■ **Work instructions**:
Verbatim transcription with images omitted: return the entries below in full.

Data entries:
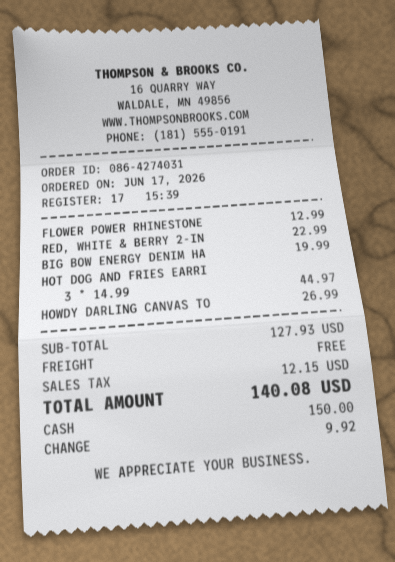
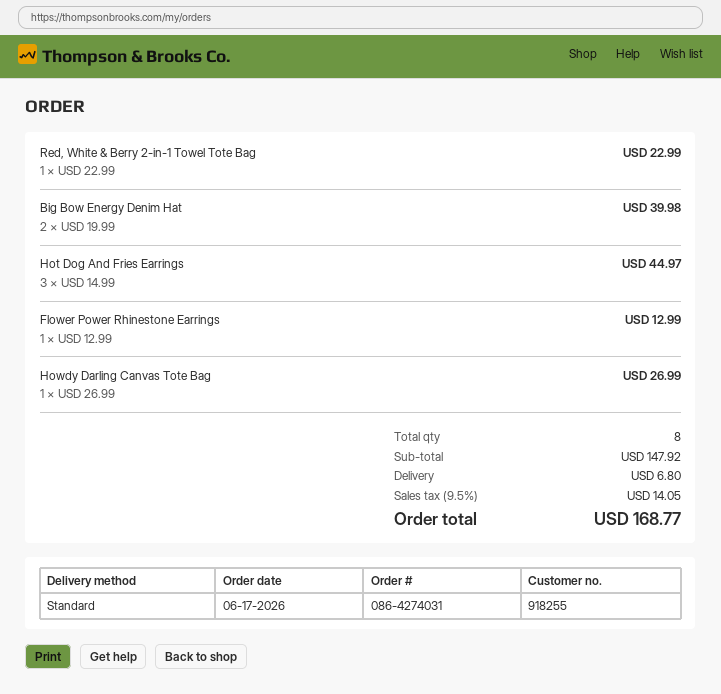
BIG BOW ENERGY DENIM HA: 1 x 19.99 = 19.99 -> 2 x 19.99 = 39.98
subtotal: 127.93 -> 147.92
shipping: 0.00 -> 6.80
tax: 12.15 -> 14.05
total: 140.08 -> 168.77

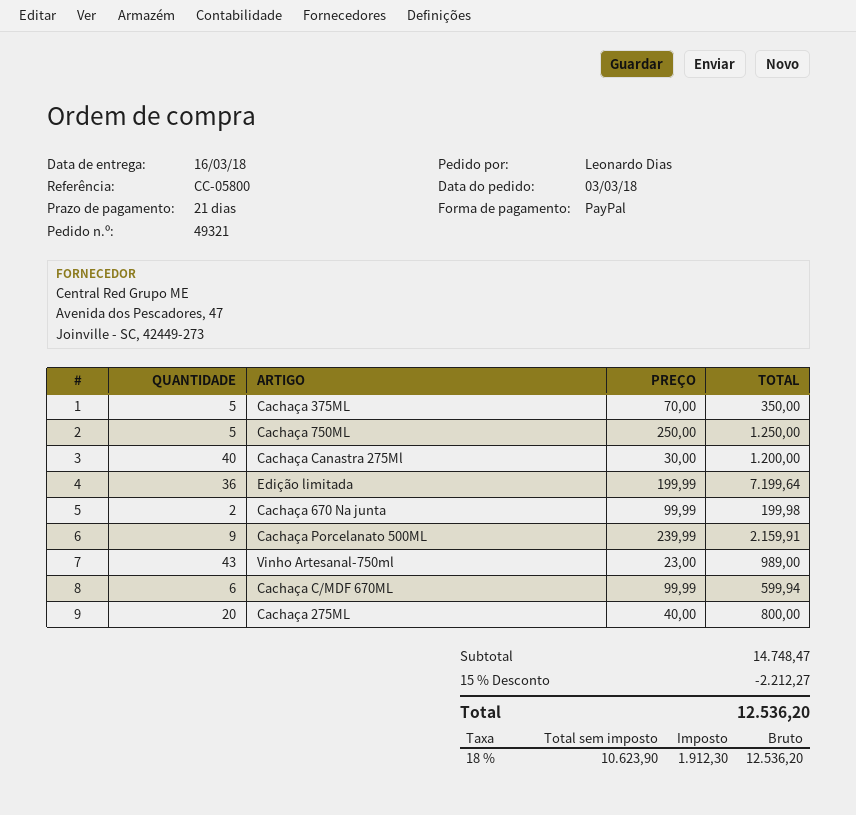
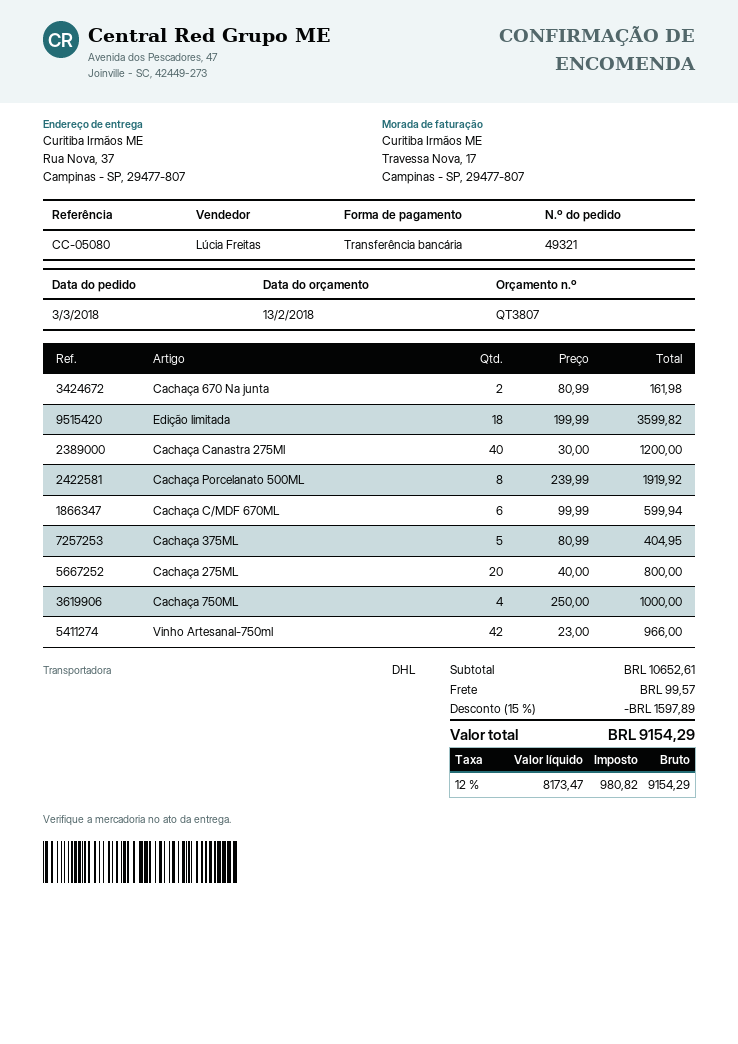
reference: CC-05800 -> CC-05080
payment method: PayPal -> bank transfer
Cachaça 375ML: 5 x 70.00 = 350.00 -> 5 x 80.99 = 404.95
Cachaça 750ML: 5 x 250.00 = 1250.00 -> 4 x 250.00 = 1000.00
Edição limitada: 36 x 199.99 = 7199.64 -> 18 x 199.99 = 3599.82
Cachaça 670 Na junta: 2 x 99.99 = 199.98 -> 2 x 80.99 = 161.98
Cachaça Porcelanato 500ML: 9 x 239.99 = 2159.91 -> 8 x 239.99 = 1919.92
Vinho Artesanal-750ml: 43 x 23.00 = 989.00 -> 42 x 23.00 = 966.00
subtotal: 14748.47 -> 10652.61
discount: 15% = 2212.27 -> 15% = 1597.89
shipping: none -> 99.57
net: 10623.90 -> 8173.47
tax: 18% = 1912.30 -> 12% = 980.82
total: 12536.20 -> 9154.29

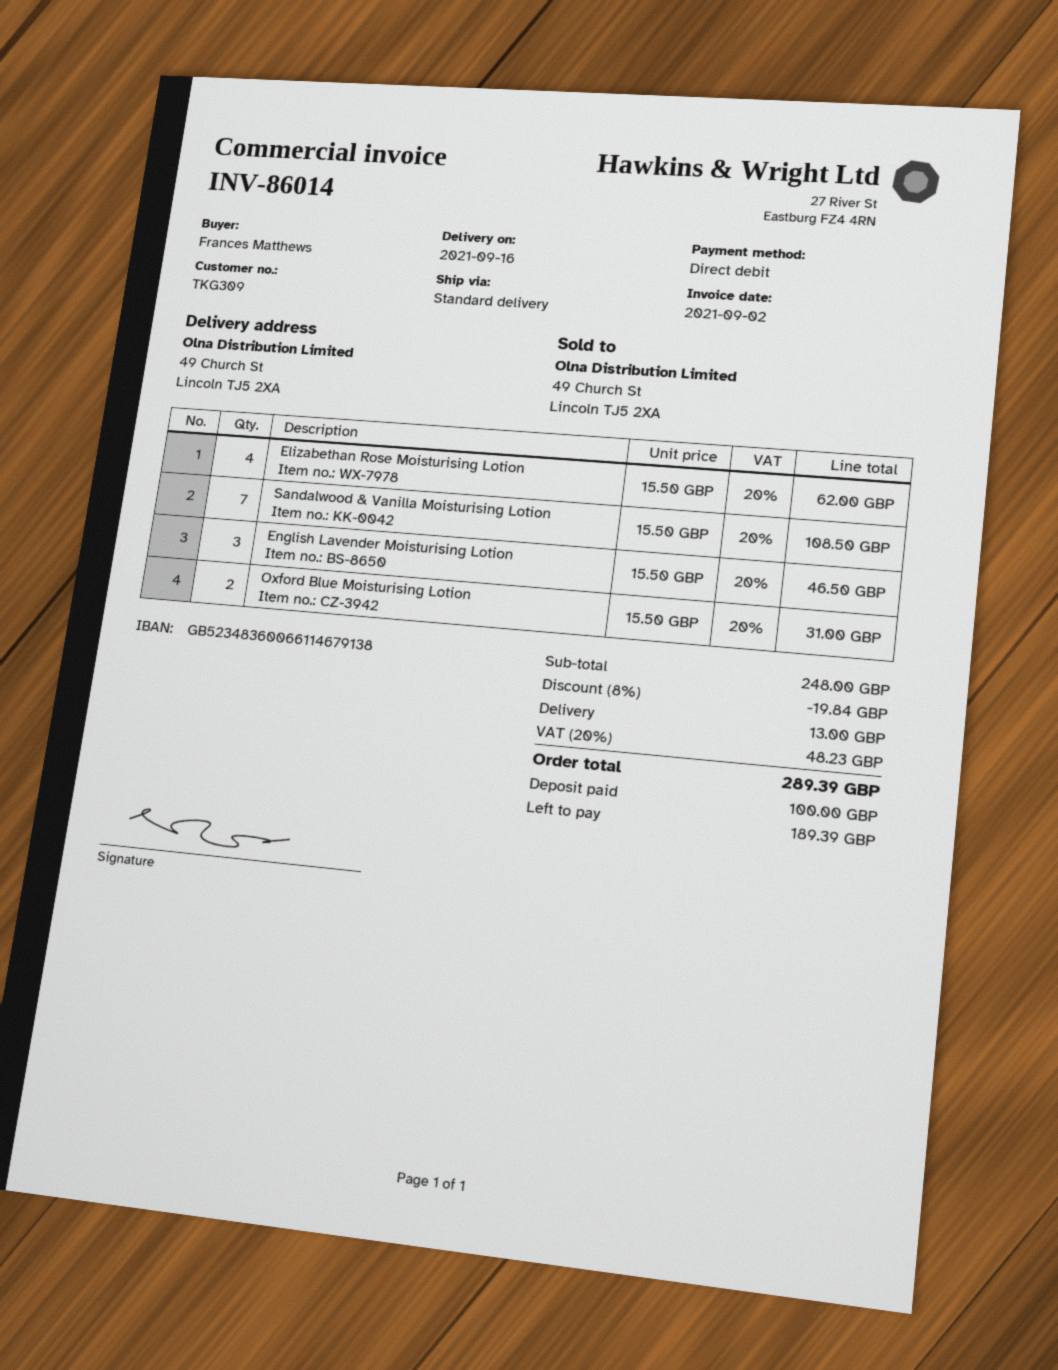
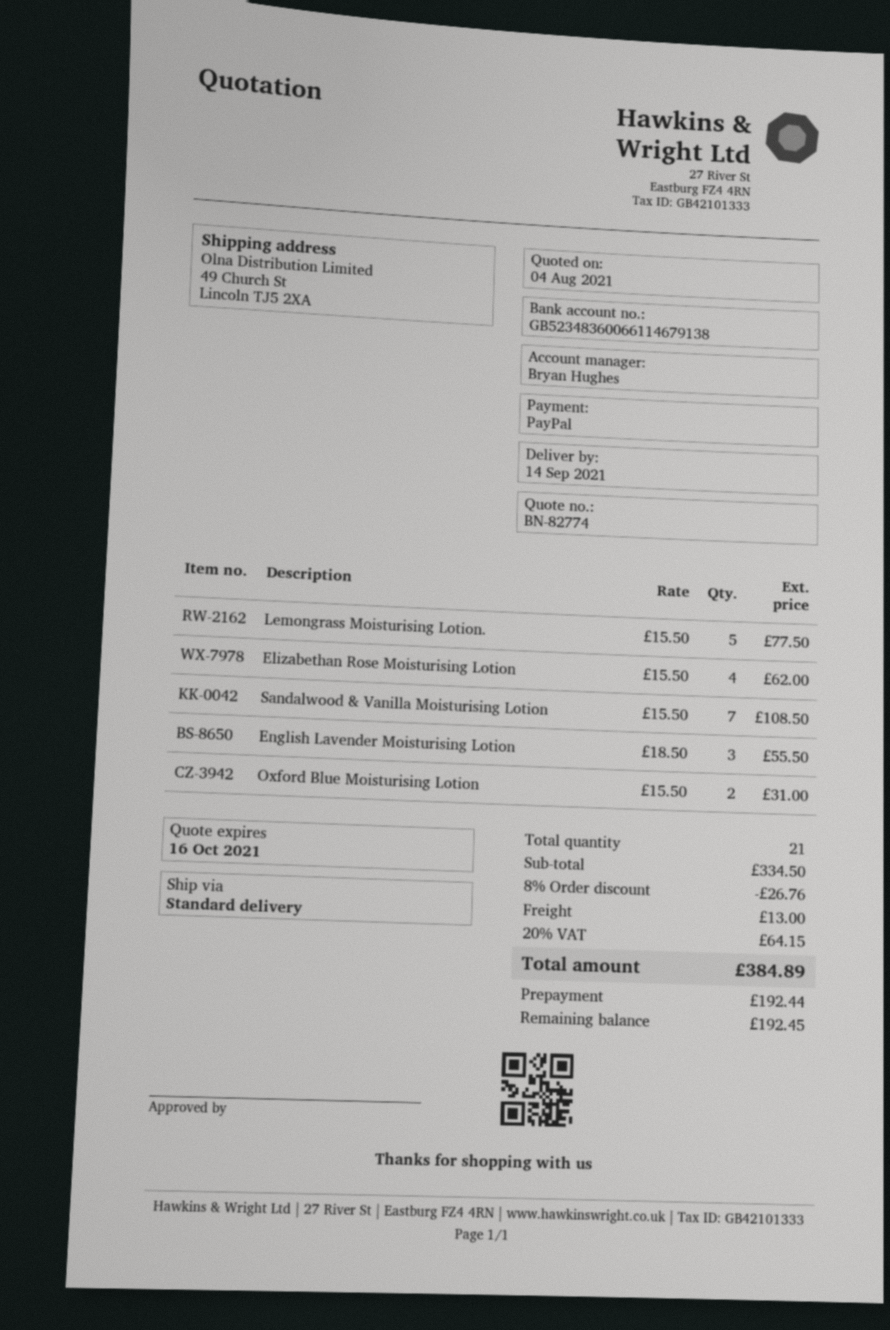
delivery date: 2021-09-16 -> 2021-09-14
payment method: direct debit -> PayPal
English Lavender Moisturising Lotion: 3 x 15.50 = 46.50 -> 3 x 18.50 = 55.50
Lemongrass Moisturising Lotion.: none -> 5 x 15.50 = 77.50
subtotal: 248.00 -> 334.50
discount: 8% = 19.84 -> 8% = 26.76
tax: 20% = 48.23 -> 20% = 64.15
total: 289.39 -> 384.89
deposit: 100.00 -> 192.44
balance: 189.39 -> 192.45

■ **Reply to the task**:
BIG BOW ENERGY DENIM HA: 1 x 19.99 = 19.99 -> 2 x 19.99 = 39.98
subtotal: 127.93 -> 147.92
shipping: 0.00 -> 6.80
tax: 12.15 -> 14.05
total: 140.08 -> 168.77

reference: CC-05800 -> CC-05080
payment method: PayPal -> bank transfer
Cachaça 375ML: 5 x 70.00 = 350.00 -> 5 x 80.99 = 404.95
Cachaça 750ML: 5 x 250.00 = 1250.00 -> 4 x 250.00 = 1000.00
Edição limitada: 36 x 199.99 = 7199.64 -> 18 x 199.99 = 3599.82
Cachaça 670 Na junta: 2 x 99.99 = 199.98 -> 2 x 80.99 = 161.98
Cachaça Porcelanato 500ML: 9 x 239.99 = 2159.91 -> 8 x 239.99 = 1919.92
Vinho Artesanal-750ml: 43 x 23.00 = 989.00 -> 42 x 23.00 = 966.00
subtotal: 14748.47 -> 10652.61
discount: 15% = 2212.27 -> 15% = 1597.89
shipping: none -> 99.57
net: 10623.90 -> 8173.47
tax: 18% = 1912.30 -> 12% = 980.82
total: 12536.20 -> 9154.29

delivery date: 2021-09-16 -> 2021-09-14
payment method: direct debit -> PayPal
English Lavender Moisturising Lotion: 3 x 15.50 = 46.50 -> 3 x 18.50 = 55.50
Lemongrass Moisturising Lotion.: none -> 5 x 15.50 = 77.50
subtotal: 248.00 -> 334.50
discount: 8% = 19.84 -> 8% = 26.76
tax: 20% = 48.23 -> 20% = 64.15
total: 289.39 -> 384.89
deposit: 100.00 -> 192.44
balance: 189.39 -> 192.45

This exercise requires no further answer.